When such an ozone generating system of the silent discharge type is used for the ashing device, it is important to generate high concentration ozone by this ozone generating system. The removing rate of photoresist is influenced by the concentration of ozone and the temperature at the time of reaction. Therefore, in order to avoid high temperature, which tends to cause wafer damage, use of ozone with as high a concentration as possible is required.
When generating high concentration ozone in the ozone generating system of the silent discharge type, generally, liquefied oxygen is used as the raw material. However, when liquefied oxygen is used, metal dust or metal ions, etc., exist in the ozone gas produced. These impurities stick on the surface of the silicon wafer while it is undergoing ozone treatment. They then permeate from the wafer surface into its interior, thereby altering the crystal structure and the electrical characteristics of the wafer, thus decreasing the quality of the wafer.
The development trend of process is such that in making growth of S.sub.i O.sub.2.PSG (insulating film), gases like monosilane, oxygen or phosphine have been selected and used, but recently, TEOS+O.sub.3 system has been tried both in the normal pressure and reduced pressure CVD apparatuses. This system is characterized by its ability of making growth with excellent coverage over any stepped part with high aspect ratio.
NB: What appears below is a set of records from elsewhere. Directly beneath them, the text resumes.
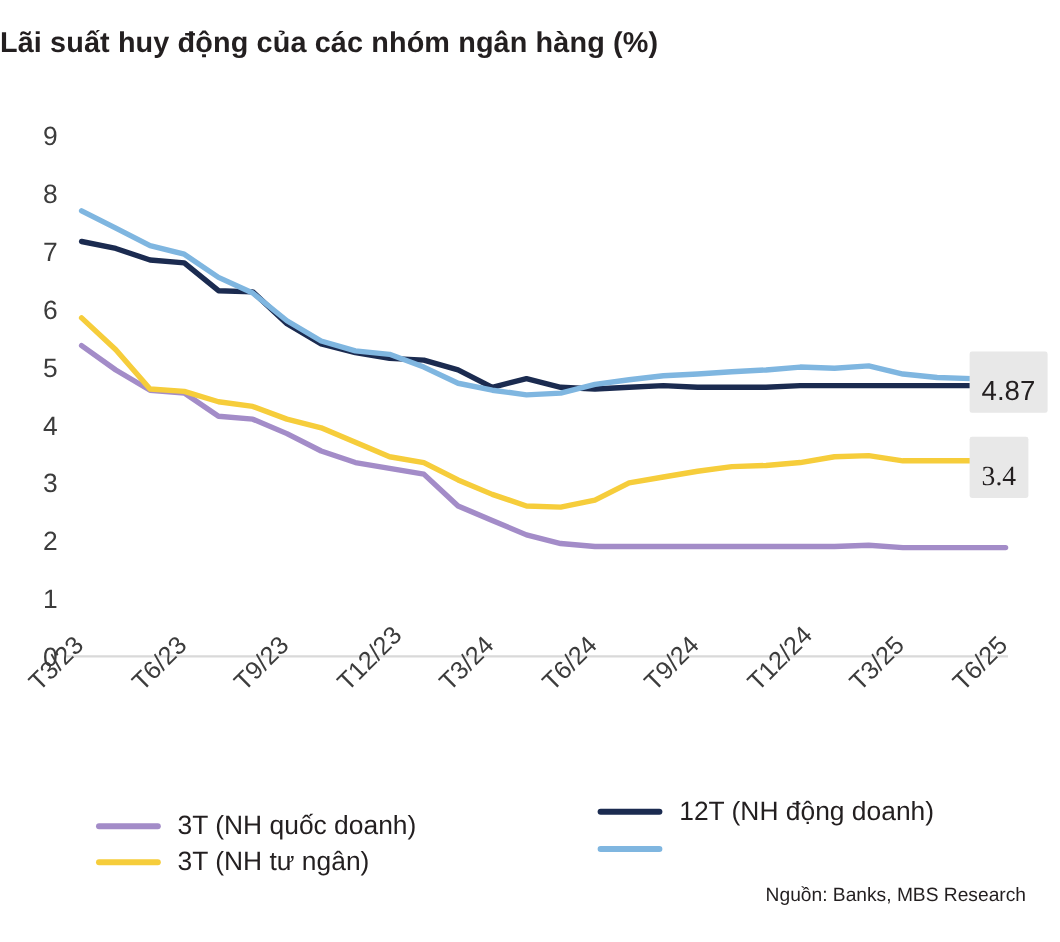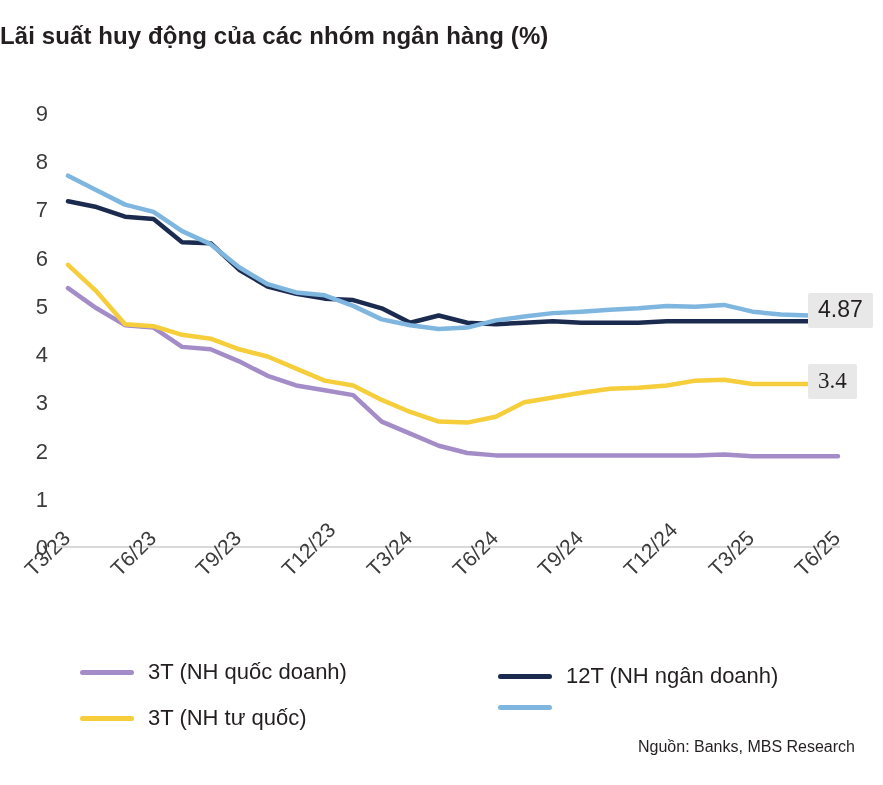"4.87" .callout { padding: 4px 10px 6px 10px -> 20px 10px 6px 10px }
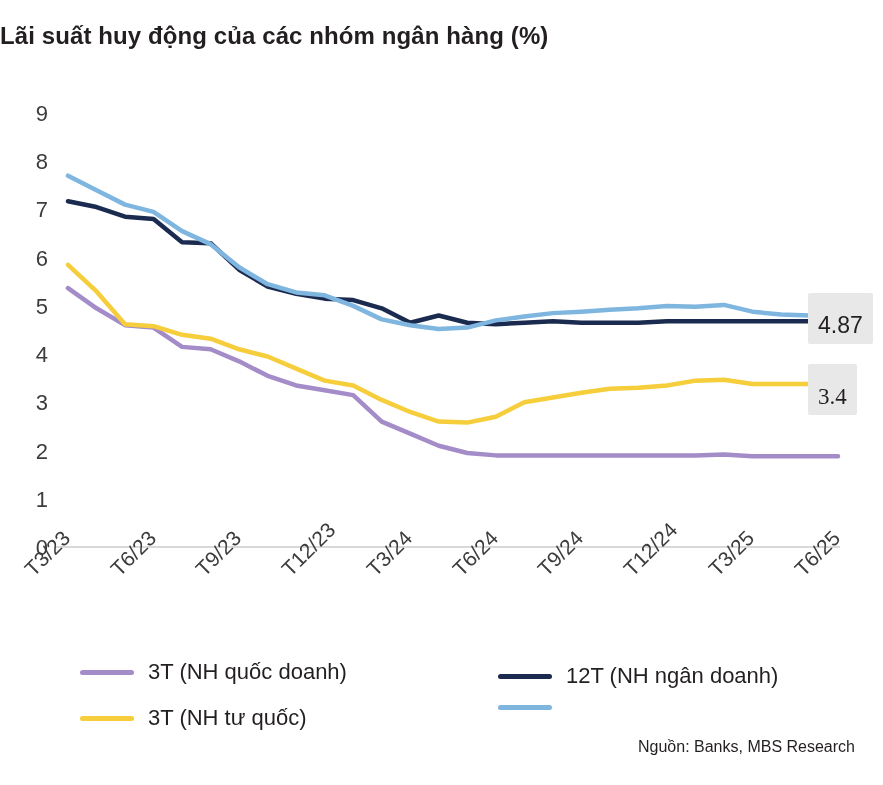"3T (NH quốc doanh)" div.legend-item { top: 4px -> 20px }
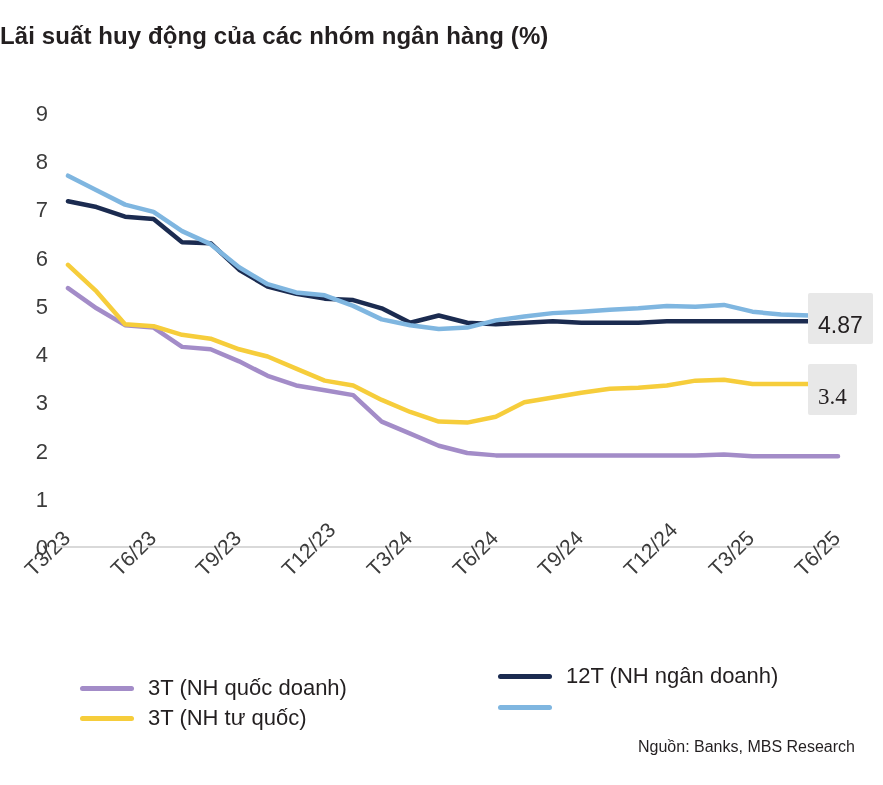"12T (NH ngân doanh)" span { text: ngân -> động }
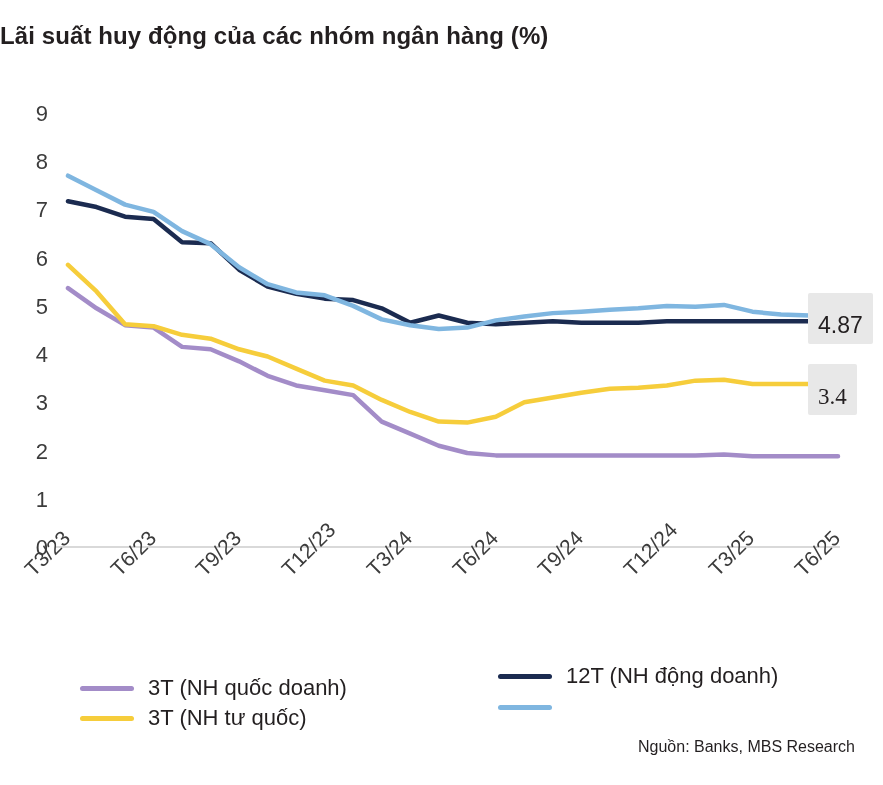"3T (NH tư quốc)" span { text: quốc -> ngân }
The CVD apparatus is an apparatus for forming a desired thin film through chemical reaction performed in gas phase or on the wafer surface, with one or several types of compound gases comprising the element which composes the CVD (chemical vapor deposition) system thin film material or the element gas fed onto the wafer. For exciting the gas molecules, heat energy or plasma discharge should be utilized. Normal pressure CVD apparatus. Reduced pressure CVD apparatus.
It has been proposed to use a high purity oxygen of the type having a purity in excess of 99.995% rather than liquid oxygen, which has a purity of only about 99.740%. Although this substantially eliminates impurities sticking to the surface of the wafer, it has turned out that when the aforementioned high purity oxygen is supplied as the material into the ozone generating system of the silent discharge type, the ozone concentration decreases with the passage of time, and the system therefore loses its capability to function as a high purity ozone generating system.